═══ Input records ═══

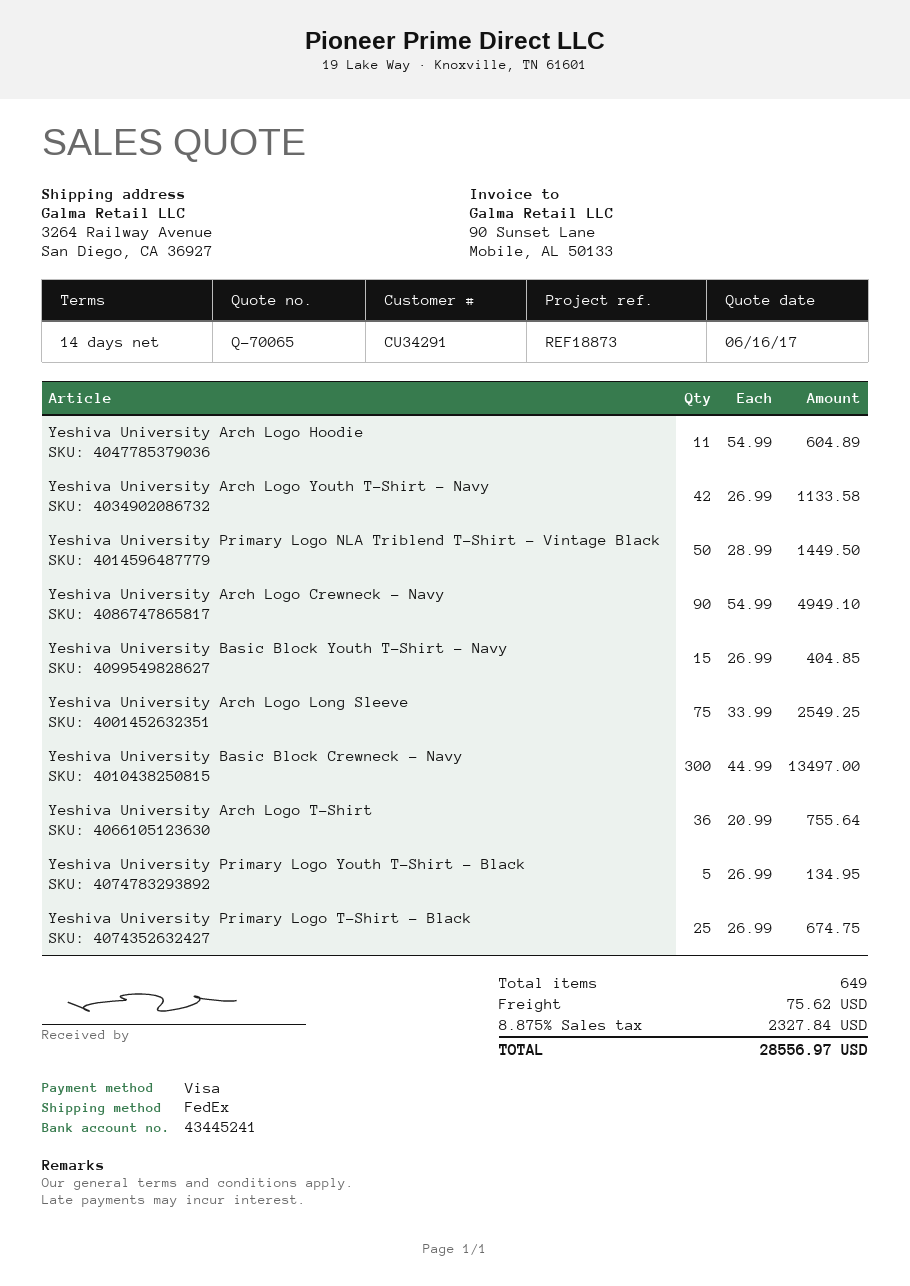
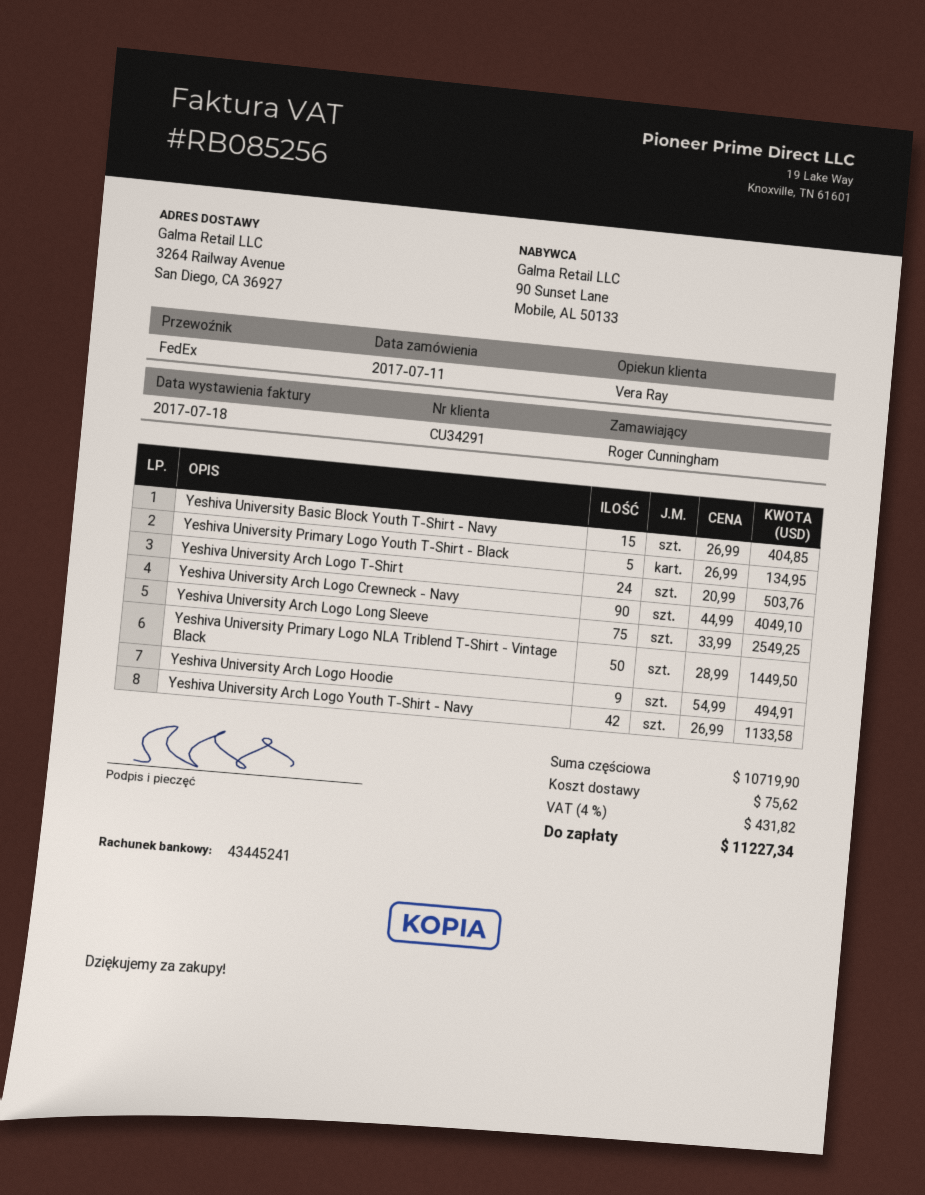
Yeshiva University Arch Logo Hoodie: 11 x 54.99 = 604.89 -> 9 x 54.99 = 494.91
Yeshiva University Arch Logo Crewneck - Navy: 90 x 54.99 = 4949.10 -> 90 x 44.99 = 4049.10
Yeshiva University Basic Block Crewneck - Navy: 300 x 44.99 = 13497.00 -> none
Yeshiva University Arch Logo T-Shirt: 36 x 20.99 = 755.64 -> 24 x 20.99 = 503.76
Yeshiva University Primary Logo T-Shirt - Black: 25 x 26.99 = 674.75 -> none
tax: 8.875% = 2327.84 -> 4% = 431.82
total: 28556.97 -> 11227.34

═══

• [Task requirements]
All lines above in which the word "none" occurs should be identified and copied.

• [Reply to the task]
Yeshiva University Basic Block Crewneck - Navy: 300 x 44.99 = 13497.00 -> none
Yeshiva University Primary Logo T-Shirt - Black: 25 x 26.99 = 674.75 -> none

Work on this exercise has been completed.